> [WHAT YOU NEED TO DO] Please return every line below that contains the string "shipping".

> [RECORD EXCERPTS]
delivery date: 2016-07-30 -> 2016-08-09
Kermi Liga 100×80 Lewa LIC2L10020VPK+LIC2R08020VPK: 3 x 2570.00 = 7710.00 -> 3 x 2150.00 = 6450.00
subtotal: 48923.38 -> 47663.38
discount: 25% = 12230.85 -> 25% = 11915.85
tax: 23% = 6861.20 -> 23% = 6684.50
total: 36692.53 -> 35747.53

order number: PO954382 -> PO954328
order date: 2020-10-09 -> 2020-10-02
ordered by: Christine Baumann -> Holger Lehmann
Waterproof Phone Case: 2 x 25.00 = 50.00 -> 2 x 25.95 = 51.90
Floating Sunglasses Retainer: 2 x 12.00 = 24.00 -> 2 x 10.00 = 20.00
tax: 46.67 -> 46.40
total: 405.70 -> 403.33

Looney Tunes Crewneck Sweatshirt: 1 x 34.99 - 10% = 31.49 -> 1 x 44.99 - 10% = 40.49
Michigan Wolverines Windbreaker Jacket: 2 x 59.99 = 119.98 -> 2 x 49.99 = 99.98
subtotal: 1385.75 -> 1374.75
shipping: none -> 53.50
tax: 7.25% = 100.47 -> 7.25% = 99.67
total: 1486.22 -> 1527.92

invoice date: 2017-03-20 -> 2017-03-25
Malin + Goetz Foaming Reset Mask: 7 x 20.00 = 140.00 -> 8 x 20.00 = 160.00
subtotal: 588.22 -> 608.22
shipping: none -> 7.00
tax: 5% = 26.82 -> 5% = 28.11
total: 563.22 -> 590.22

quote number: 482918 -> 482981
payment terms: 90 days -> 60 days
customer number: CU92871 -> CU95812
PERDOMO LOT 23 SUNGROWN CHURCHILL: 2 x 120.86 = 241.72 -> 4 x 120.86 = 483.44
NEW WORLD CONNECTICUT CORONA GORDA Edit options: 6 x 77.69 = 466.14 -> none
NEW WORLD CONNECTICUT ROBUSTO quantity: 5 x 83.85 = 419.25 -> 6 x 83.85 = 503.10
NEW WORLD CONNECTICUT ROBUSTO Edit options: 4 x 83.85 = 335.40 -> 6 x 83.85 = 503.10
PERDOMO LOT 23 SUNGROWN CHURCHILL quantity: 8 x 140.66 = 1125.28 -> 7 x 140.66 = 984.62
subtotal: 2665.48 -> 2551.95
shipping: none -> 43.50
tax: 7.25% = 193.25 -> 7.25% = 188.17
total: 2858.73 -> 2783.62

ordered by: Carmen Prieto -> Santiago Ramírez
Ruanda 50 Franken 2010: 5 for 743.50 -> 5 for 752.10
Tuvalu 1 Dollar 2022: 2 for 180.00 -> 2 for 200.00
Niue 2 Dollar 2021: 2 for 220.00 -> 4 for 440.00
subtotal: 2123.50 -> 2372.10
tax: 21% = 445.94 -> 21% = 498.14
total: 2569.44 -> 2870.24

> [RESULT]
shipping: none -> 53.50
shipping: none -> 7.00
shipping: none -> 43.50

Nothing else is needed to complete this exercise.